GALLERY 254: The Space of Nature
Works in this gallery evoke the sense of being enveloped within nature. Using a wide range of mediums, the artists represented here realistically or symbolically convey the dynamic transformation and evolution of the natural world. This gallery includes works by Jennifer Steinkamp, Robert Glenn Ketchum, Lee Krasner, Milton Avery, Lester Johnson, Anne Savedge, and George Morrison.

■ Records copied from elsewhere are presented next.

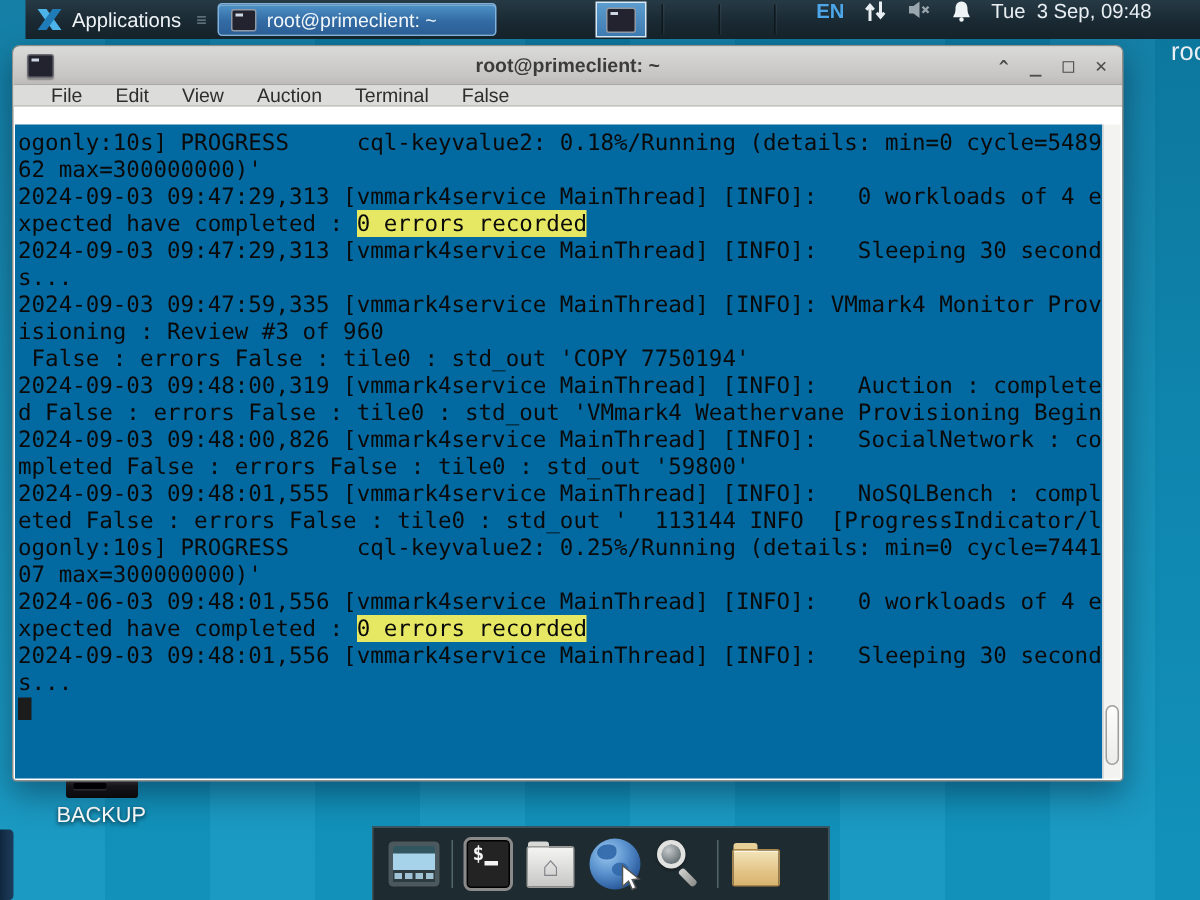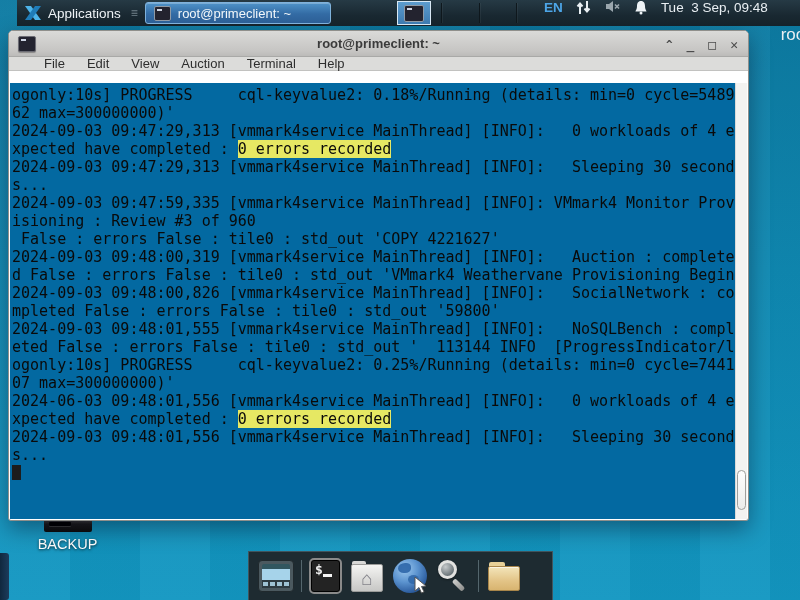"File" .menubar { padding-left: 24px -> 14px }
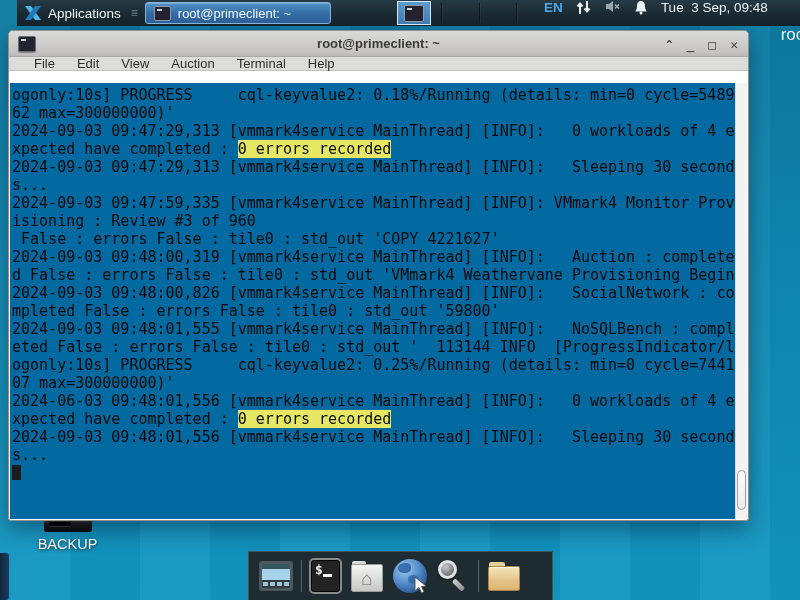"Help" span.menu-item { text: Help -> False }
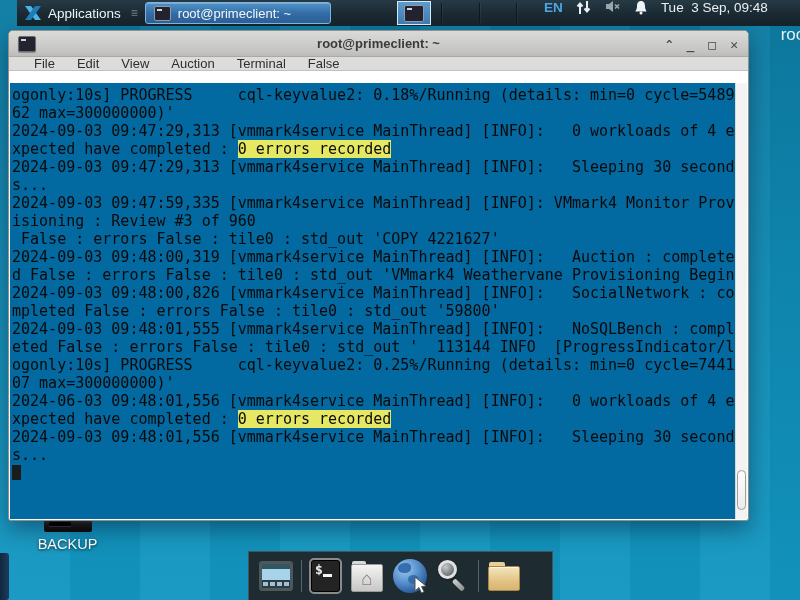"False : errors False :" span { text: 4221627' -> 7750194' }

A uniting theme here is movement, and by way of example, we offer Milton Resnick’s 1959 oil-on-canvas painting The Hunter. Resnick was once described as a “Monet for the nuclear age,” and as exhibition curator Amy Brandt asks, is this canvas the quick rush of a hunter through a forest or the pounding heartbeat of the hunted?
GALLERY 251: Materiality
This gallery draws attention to the physical properties of the artist’s chosen materials, whether they are soaked, stained and paint-dripped canvases or menacing shards of glass. These artists literally or metaphorically ask you to think about the process of creation.
See how Morris Louis created a lyrical, powerful composition not by moving a brush, but by tilting, pleating and moving the canvas.
GALLERY 245: New Acquisitions
A selection of recent gifts from Renee and Paul Mansheim, longtime Norfolk residents and friends of the Museum, offer compelling reflections of contemporary society. Two works by the collaborative team Bradley McCallum and Jacqueline Tarry reflect on moments in African-American history. Also included are a playful video by Liliana Porter and important works by Andy Goldsworthy and William Kentridge.
See Michal Rovner’s Petri dish of tiny human organisms.
GALLERY 246: See Me
This gallery explores the ways in which artists depict themselves and others. Alex Katz and Barkley Hendricks pushed artistic boundaries with their cool and straightforward style of portraiture. In their powerful and haunting paintings, Bob Thompson and A. B. Jackson ruminate on the estrangement and daily struggles of African-Americans in our society. Elizabeth Catlett’s sculpture, Ife, testifies to her skill and reputation as one of the greatest figurative sculptors of the 20th century.
Gandy Brodie hung out with musicians such as Billie Holliday. See his 1958 painting Young Musicians here.